Corticosteroids, such as prednisone and similar drugs can suppress the production of the antibodies that are destroying the neuromuscular junctions. In general these medications are avoided unless the anticholinesterase therapy does not yield acceptable results. Other stronger immune suppressive drugs (such as azathioprine, cyclosporine, or cyclophosphamide) are only used if there are reasons that corticosteroids cannot be used due to diabetes mellitus, high blood pressure, concurrent infection (such as aspiration pneumonia) etc. or if the myasthenia is especially severe. Often canine patients get weaker when they initiate steroid therapy so frequently a lower starting dose is used, gradually working up to an immune-suppressive dose. Feline patients generally start with higher doses right away.
In megaesophagus, the esophagus (the tube that connects the throat and stomach and transports food) becomes flaccid and useless. Patients with this condition regurgitate their food because they cannot effectively move food into their stomachs. They lose weight because they cannot retain food. They are also highly predisposed to aspirating (inhaling) food and saliva and developing especially intractable pneumonia as a result.
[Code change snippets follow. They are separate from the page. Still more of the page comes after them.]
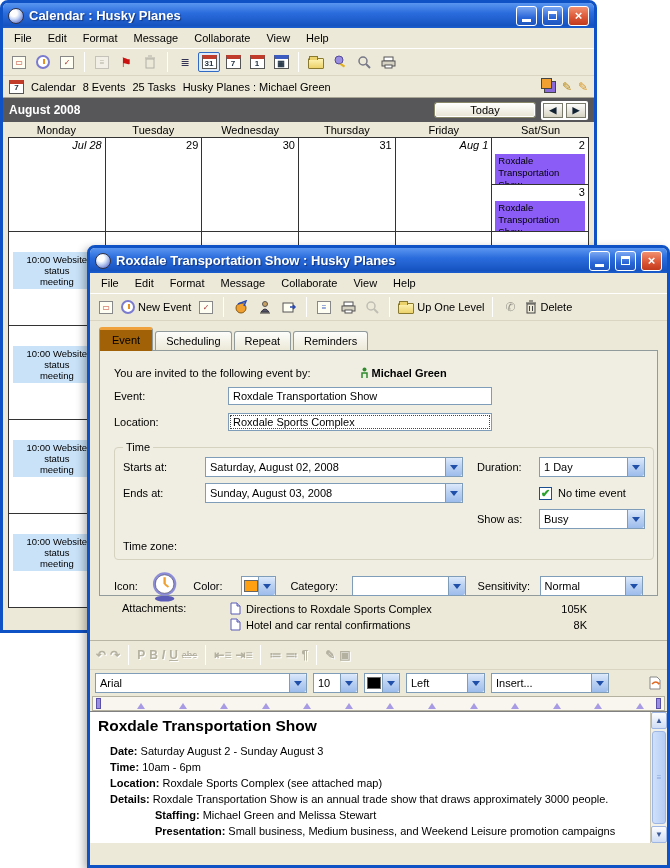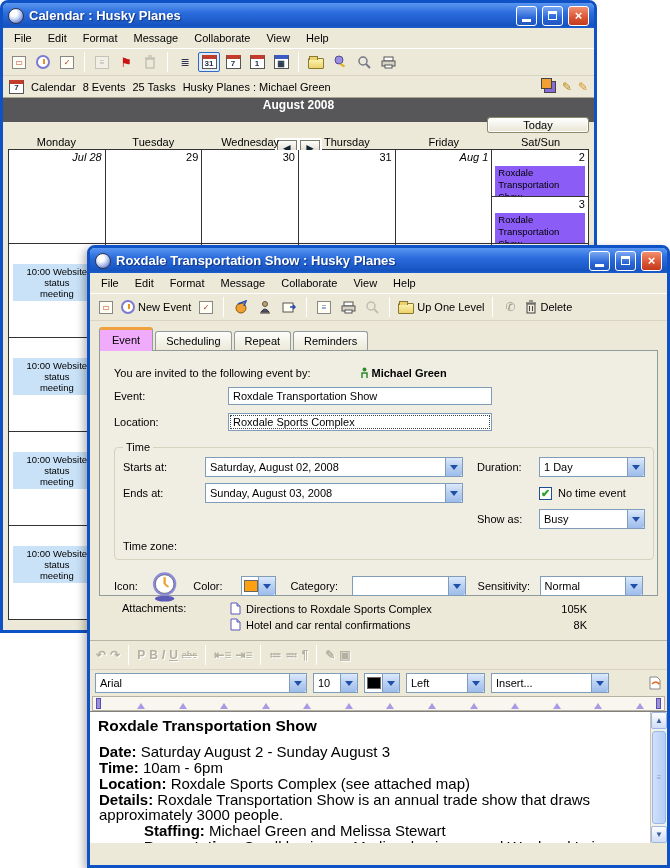"August 2008" .cal-head { flex-direction: column -> none }
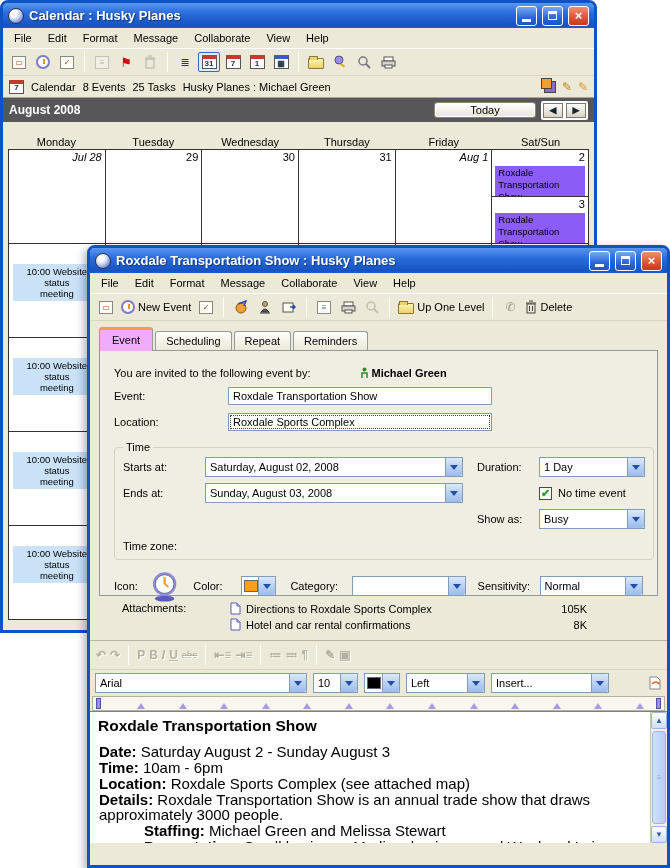"Monday" .dow-row { padding: 14px 5px 1px -> 2px 5px 1px }
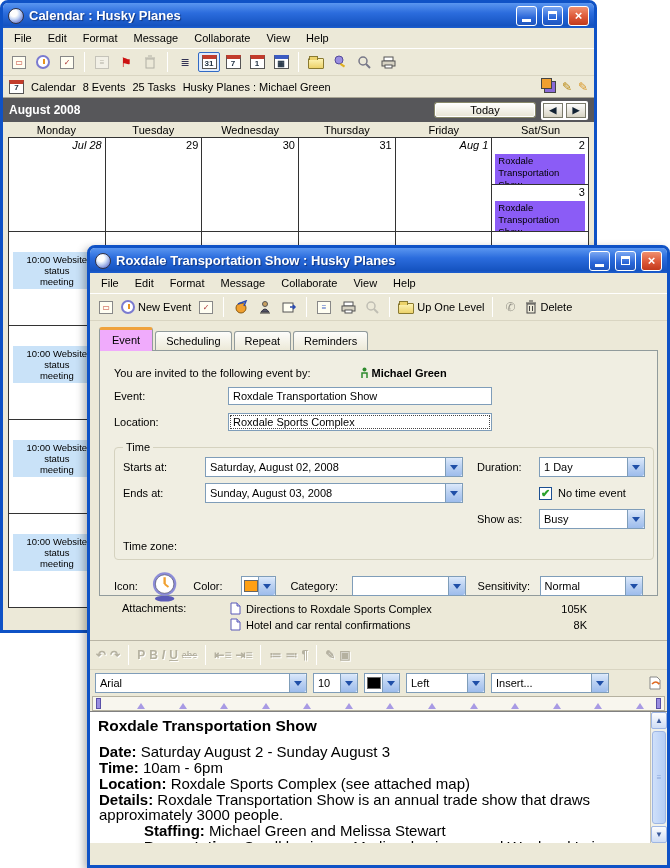"Event" .tab.active { background: #f0abfc -> #a16207 }
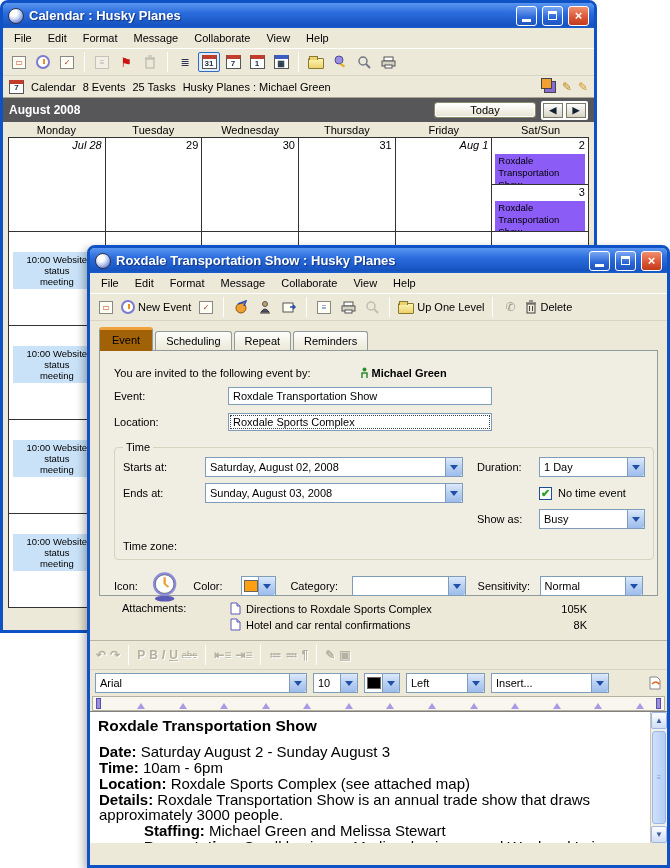"Date: Saturday August 2 -" .bline { font-size: 15px -> 11px; margin: 1px 1px -> 1px 12px }
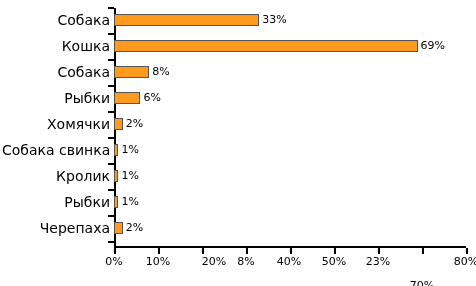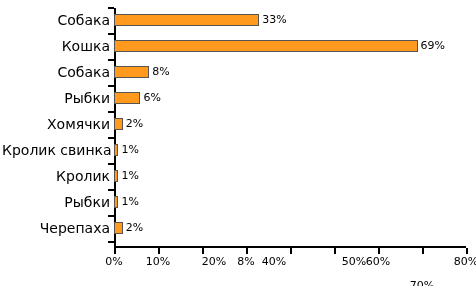"Кролик свинка" div.cat-label { text: Кролик -> Собака }
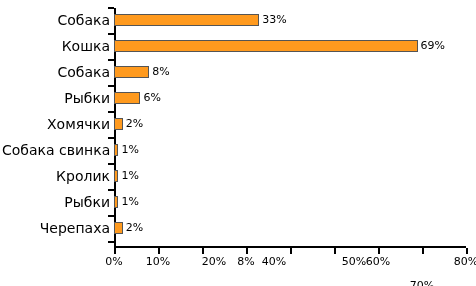"40%" div.xtick-label { left: 254px -> 269px }
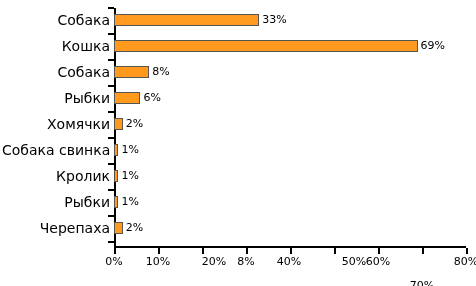"50%" div.xtick-label { margin-left: 20px -> none }
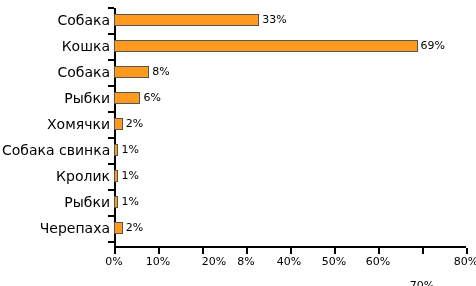"60%" div.xtick-label { text: 60% -> 23% }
Special management of these patients is required to avoid pneumonia and maintain nutrition.
It is important that this condition be recognized quickly so as to prevent debilitating weight loss and pneumonia. For more information on megaesophagus and its management click here.
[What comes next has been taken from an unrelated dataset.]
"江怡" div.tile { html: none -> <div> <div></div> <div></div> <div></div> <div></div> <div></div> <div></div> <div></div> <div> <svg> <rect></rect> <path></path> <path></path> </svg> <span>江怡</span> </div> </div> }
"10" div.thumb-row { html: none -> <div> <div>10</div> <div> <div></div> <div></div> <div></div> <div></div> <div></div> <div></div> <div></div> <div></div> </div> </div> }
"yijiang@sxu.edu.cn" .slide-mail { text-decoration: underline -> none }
Removing the thymus gland?
The thymus gland, located in the chest generally shrivels up after childhood/puppyhood/kittenhood. It is involved in the maturation of the immune system. In humans, tumors and excessive growths of the thymus frequently accompany the development of myasthenia gravis. Thymectomy (removal of the thymus gland) is a well accepted part of treatment for myasthenia gravis in humans but in dogs and cats it would only be done if there is a thymic tumor present.
Removing a thymic tumor is a highly invasive chest surgery. If the tumor can be completely removed, the myasthenia gravis should resolve (and the blood test for antibodies can be used to determine if complete removal has been achieved.) If the tumor cannot be fully removed, then continuing treatment will be needed.
Vaccination should be postponed, as vaccination has been show to exacerbate active myasthenia gravis.
Myasthenia gravis has been reported as a drug reaction in hyperthyroid cats in the first few months of treatment with methimazole. In this unique situation, disease resolved with discontinuation of the drug. Another form of treatment for hyperthyroidism should be utilized in these patients.